*Activity:* After locating the line containing "[304,276,371,290] API_KEY ->", transcribe that line and all following lines exactly, stopping only at the end of the records.

_____

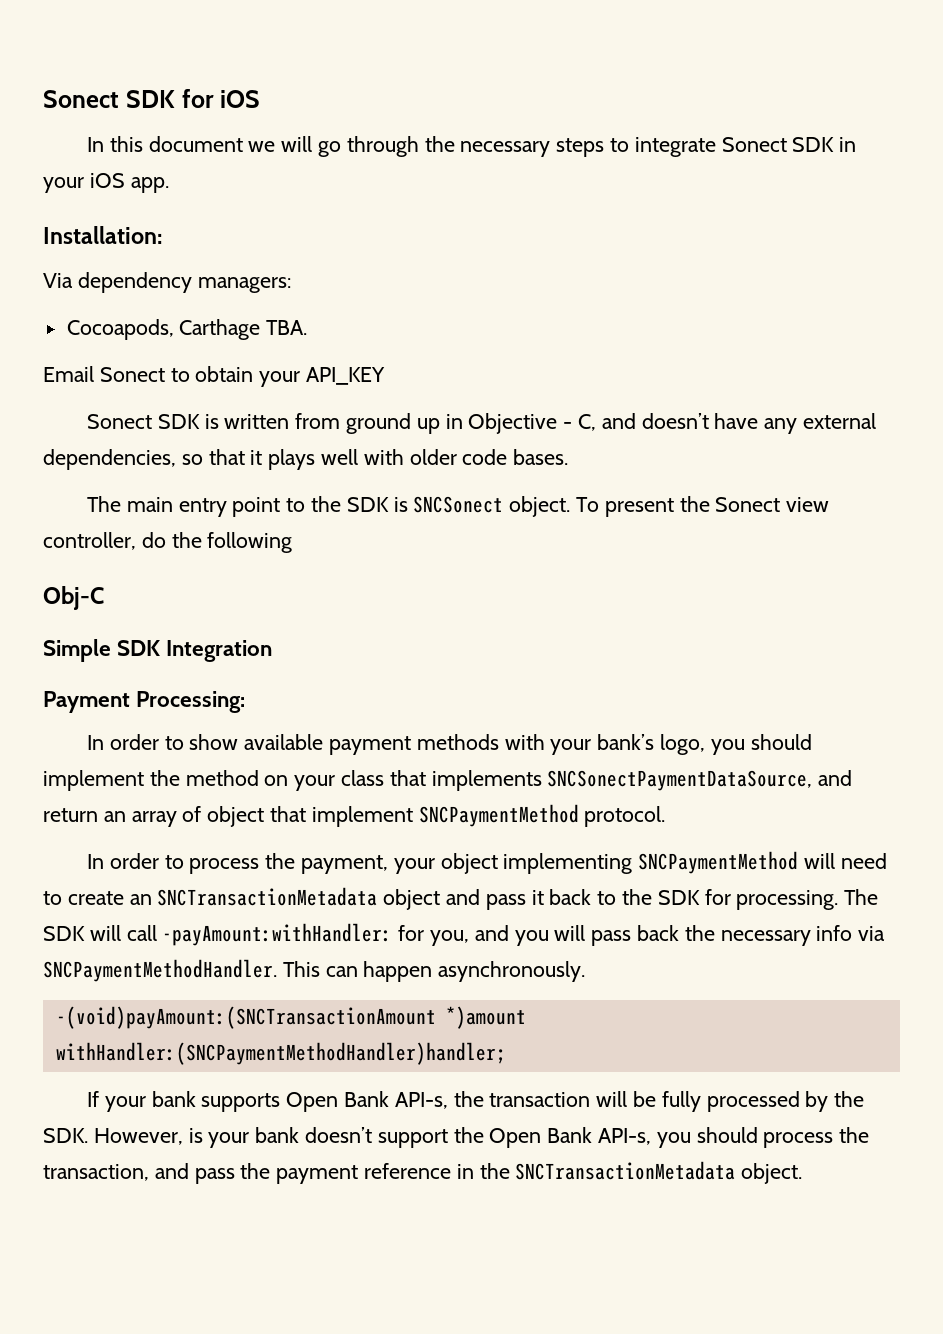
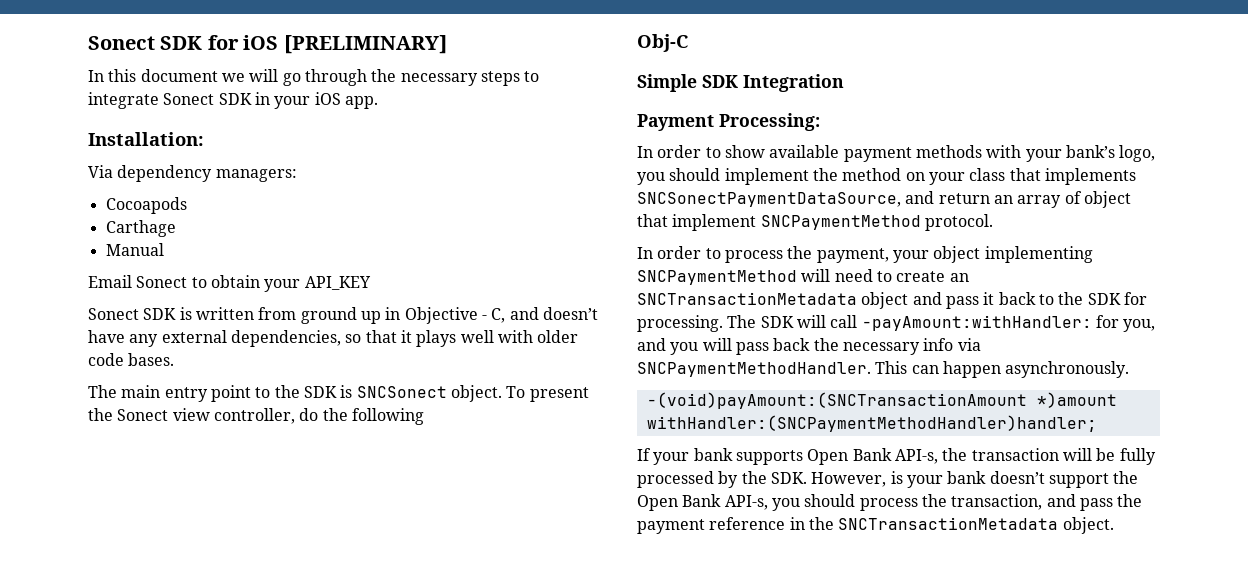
(261, 99) none -> [283,35,447,54] [PRELIMINARY]
[66,319,174,340] Cocoapods, -> [105,197,187,214] Cocoapods //
[266,320,308,335] TBA. -> [105,243,164,256] // Manual

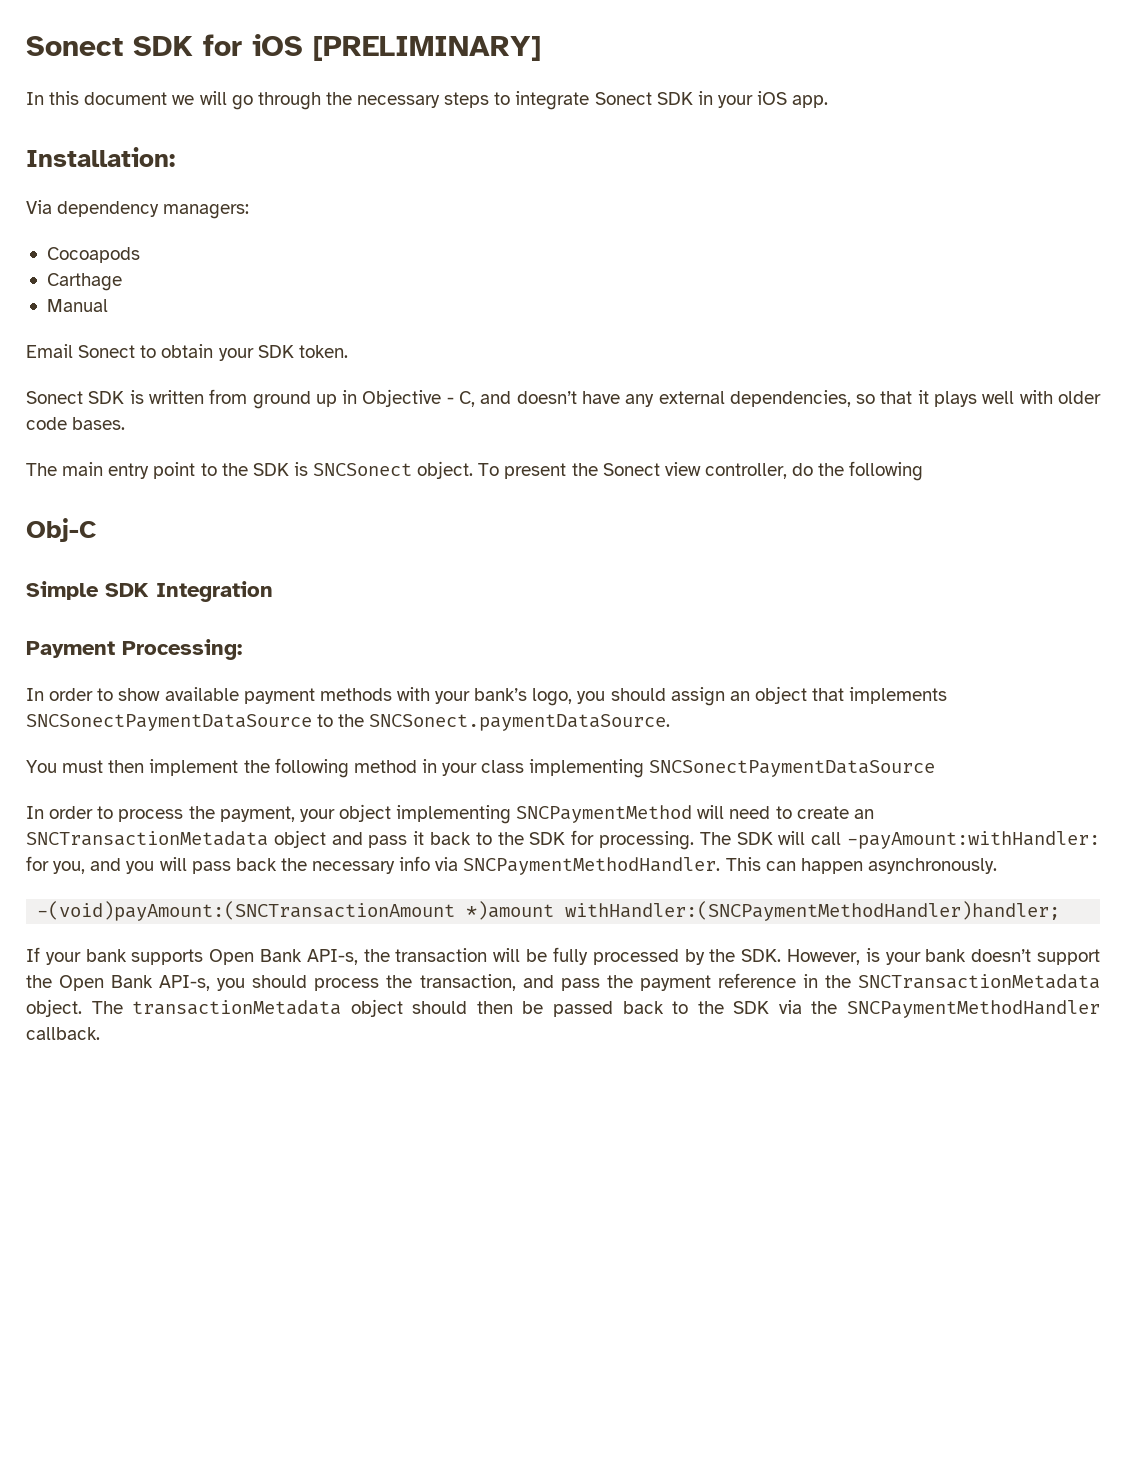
[304,276,371,290] API_KEY -> [257,345,348,358] SDK token.
[724,168,1136,185] [637,191,1131,208] [637,214,993,231] implement the method on your class that implements SNCSonectPaymentDataSource, and return an array of object that implement SNCPaymentMethod protocol. -> [670,686,948,706] [26,714,671,731] [26,758,936,778] assign an object that implements SNCSonectPaymentDataSource to the SNCSonect.paymentDataSource. // You must then implement the following method in your class implementing SNCSonectPaymentDataSource
(1114, 525) none -> [91,999,1100,1018] [26,1027,100,1040] The transactionMetadata object should then be passed back to the SDK via the SNCPaymentMethodHandler callback.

_____

*Answer space:*
[304,276,371,290] API_KEY -> [257,345,348,358] SDK token.
[724,168,1136,185] [637,191,1131,208] [637,214,993,231] implement the method on your class that implements SNCSonectPaymentDataSource, and return an array of object that implement SNCPaymentMethod protocol. -> [670,686,948,706] [26,714,671,731] [26,758,936,778] assign an object that implements SNCSonectPaymentDataSource to the SNCSonect.paymentDataSource. // You must then implement the following method in your class implementing SNCSonectPaymentDataSource
(1114, 525) none -> [91,999,1100,1018] [26,1027,100,1040] The transactionMetadata object should then be passed back to the SDK via the SNCPaymentMethodHandler callback.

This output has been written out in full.